Professor Peterson’s ponderous tome Maps of Meaning: The Architecture of Belief (over 500 larger-than-normal pages and in smaller print) had arrived the week before from Amazon.ca, which was where I had to order it from because Amazon.com did not have it, and I was well into it already (it’s not the easy read that 12 Rules for Life is and demands close attention), and the box from Amazon.com that Penny brought home along with her casino winnings contained the books that I felt compelled to read this summer because I had to digest the authors that had such a powerful influence on Jordan Peterson’s journey of self-discovery: The Will to Power, by Friedrich Nietzsche. Basic Writings of Nietzsche, edited and translated by Walter Kaufman, which included: The Birth of Tragedy, Seventy-five Aphorisms from Five Volumes, Beyond Good and Evil, On the Genealogy of Morals; The Case of Wagner, and Ecce Homo; Fyodor Dostoevsky’s novels Demons and The Idiot, plus Great Short Works of Fyodor Dostoevsky, which included: Notes from Underground, The Gambler, A Disgraceful Affair; The Eternal Husband, The Double, White Nights, A Gentle Creature, and The Dream of a Ridiculous Man; a collection of stories called Great Short Works of Leo Tolstoy, which included: The Death of Ivan Ilych, The Cossack,; Family Happiness, The Devil, The Kreutzer Sonata, Master and Man, Father Sergius, Hadji Murad, and Alyosha the Pot; and of course, The Gulag Archipelago, abridged version, authorized by the author Aleksandr Solzhenitsyn; plus a book strongly recommended by professor Peterson which I did not have in my personal library on C. G. Jung: The Origins and History of Consciousness, by Erich Neuman, with a forward by Jung. An impossible amount of  reading for one summer, but I hope to read what I can just to be true to my mentor’s literary credo that credits his iceberg theory with leaving out of a story only what the writer knows from experience, which gives the story it’s emotional impact. As Hemingway explained his iceberg theory of writing to George Plimpton for the Paris Review, speaking about his novel The Old Man and the Sea:

“I’ve seen the marlin mate and know about that. So I leave that out. I’ve seen a school (or pod) of more than fifty sperm whales in that same stretch of water and once harpooned one nearly sixty feet in length and lost him. So I left that out. All the stories I know from the fishing village I leave out. But the knowledge is what makes the underwater part of the iceberg.” (Ernest Hemingway on Writing, edited by Larry W. Phillips, from GEORGE PLIMPTON, “An interview with Ernest Hemingway, The Paris Review 18, Spring 1958).

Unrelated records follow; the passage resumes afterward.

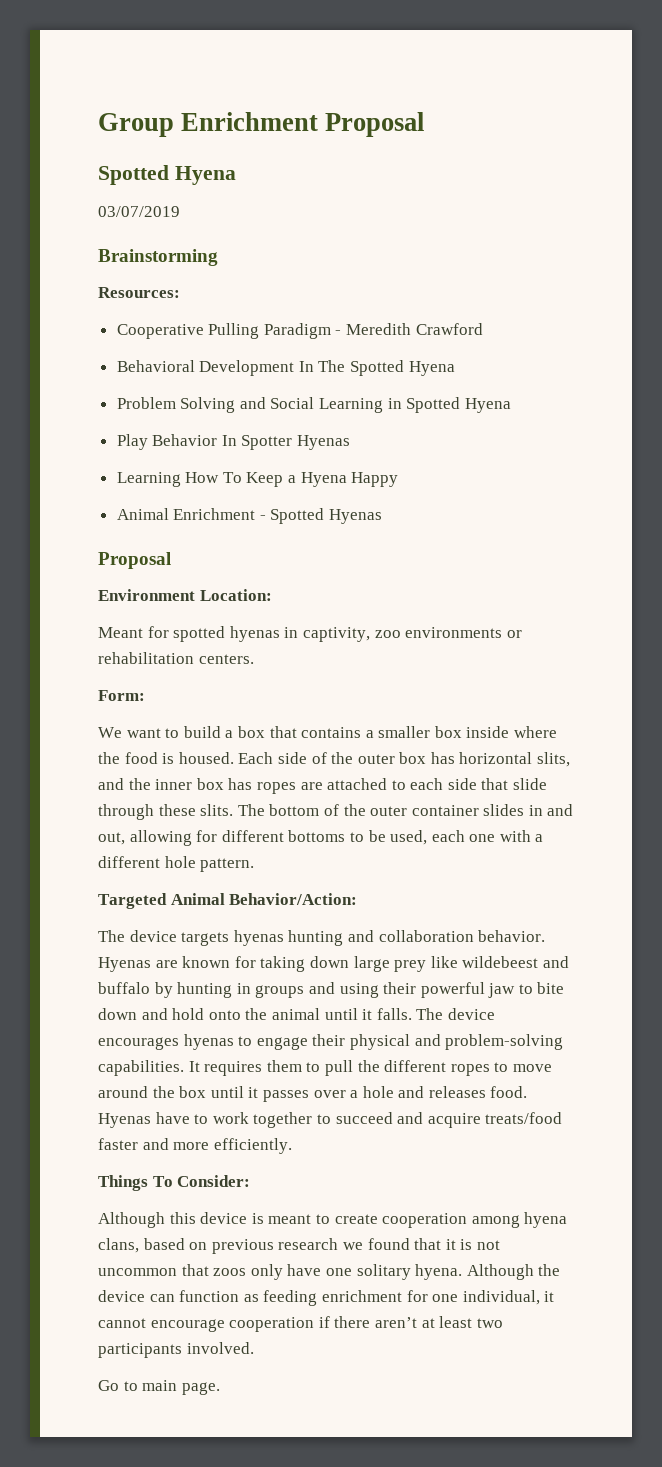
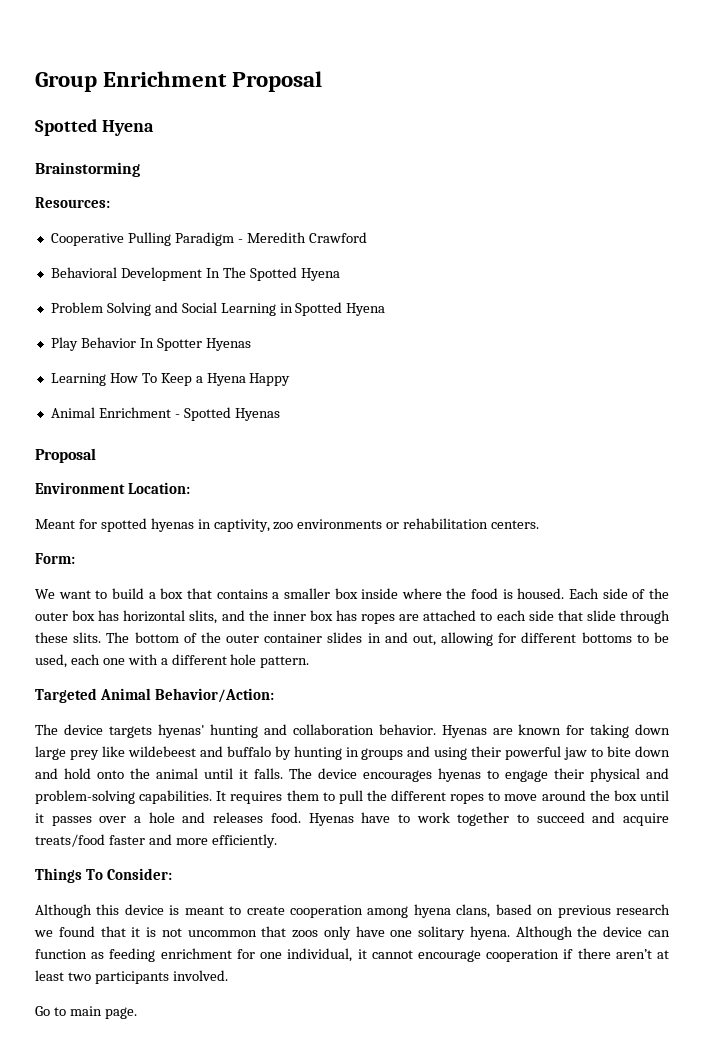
[98,206,180,217] // 03/07/2019 -> (154, 128) none
[233,930,284,946] hyenas -> [157,724,205,738] hyenas'

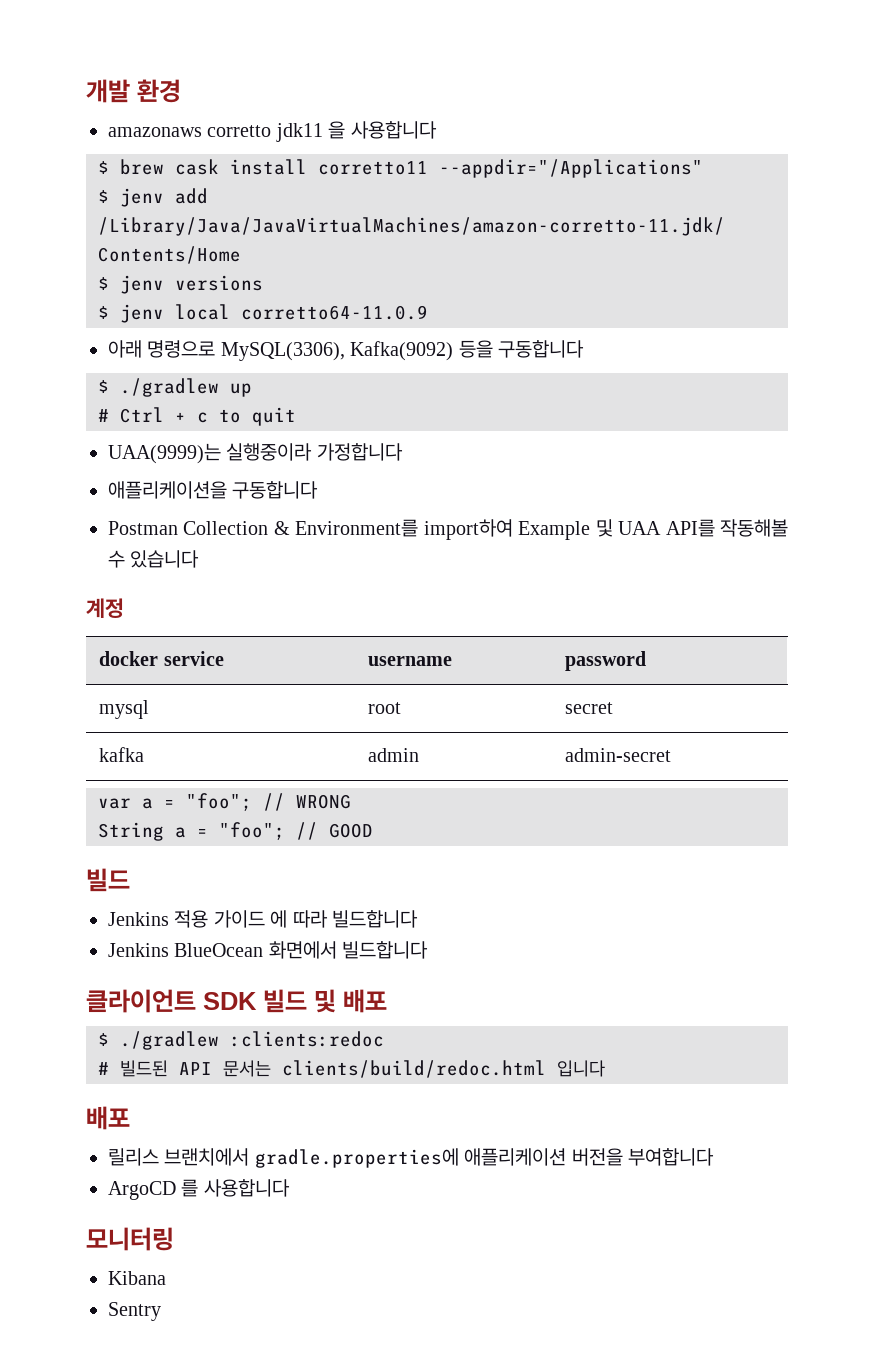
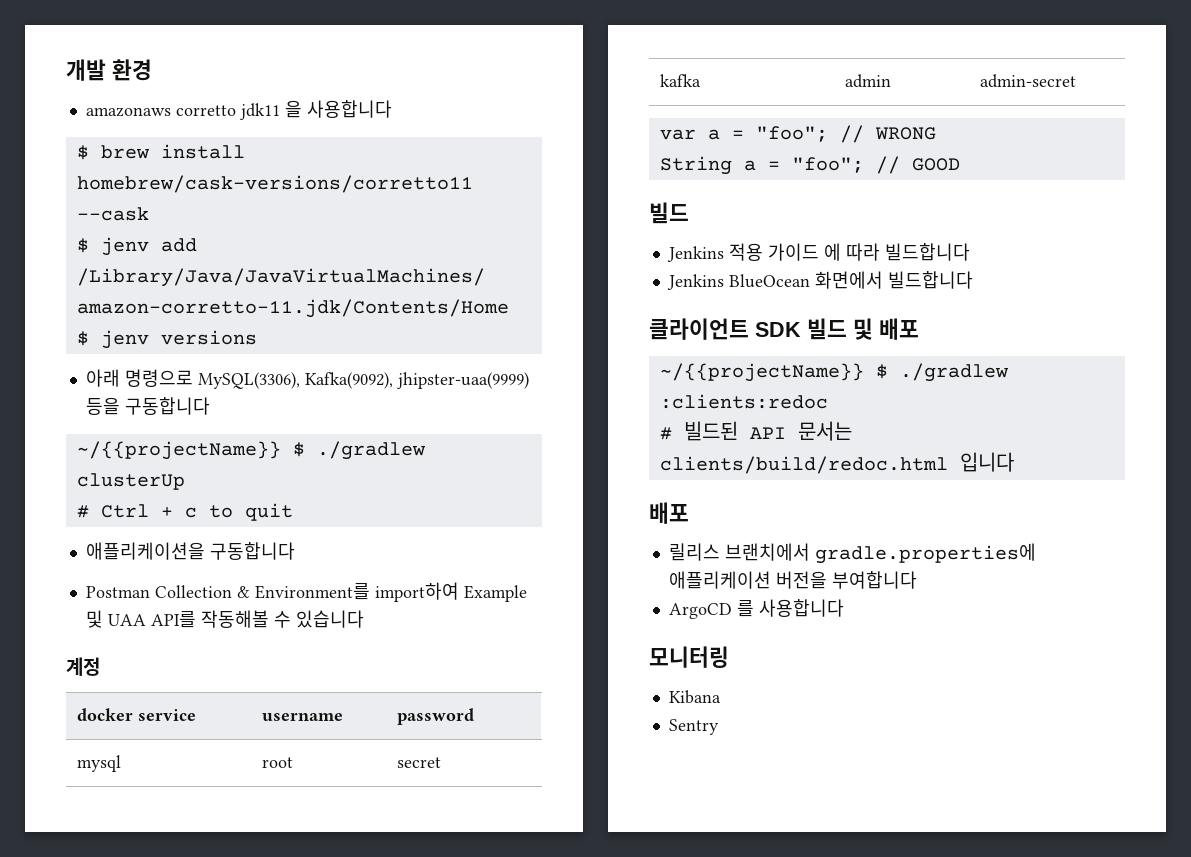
[175,159,703,178] cask install corretto11 --appdir="/Applications" -> [160,144,245,159] [76,175,473,193] [76,207,149,221] install homebrew/cask-versions/corretto11 --cask
[98,304,428,323] // $ jenv local corretto64-11.0.9 -> (257, 337) none
[350,341,454,361] Kafka(9092) -> [304,372,529,389] Kafka(9092), jhipster-uaa(9999)
[98,378,252,397] $ ./gradlew up -> [76,441,426,460] [76,473,185,490] ~/{{projectName}} $ ./gradlew clusterUp
[108,443,403,464] // UAA(9999)는 실행중이라 가정합니다 -> (293, 512) none
(387, 1001) none -> [659,363,864,382] ~/{{projectName}}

I’ve already read something by all of these authors (except for Eric Neuman), but not enough to give my book One Rule to Live By: Be Good all the literary gravitas that it deserves for maximum emotional impact on the reader—as if the incredible story of own journey of self-discovery doesn’t have enough existential (and metaphysical) density!
But reading more Tolstoy, Nietzsche, Dostoevsky, and Solzhenitsyn will deepen my consciousness of the unbearable anguish of their existential predicament (and Jordan Peterson’s), which will then be “implied” (as Hemingway believed) in my story One Rule to Live By: Be Good and speak more impactfully to the resolution of the existential predicament of our crazy modern world that Jordan Peterson addressed with disarming honesty in his character-building book 12 Rules for Life: An Antidote to Chaos.  
But if I don’t finish reading these books before I get back to One Rule to Live By: Be Good (which I seriously doubt), I’ll finish reading them whenever I can. After all, who’s to say how much gnostic gravitas a book needs to win a reader’s confidence?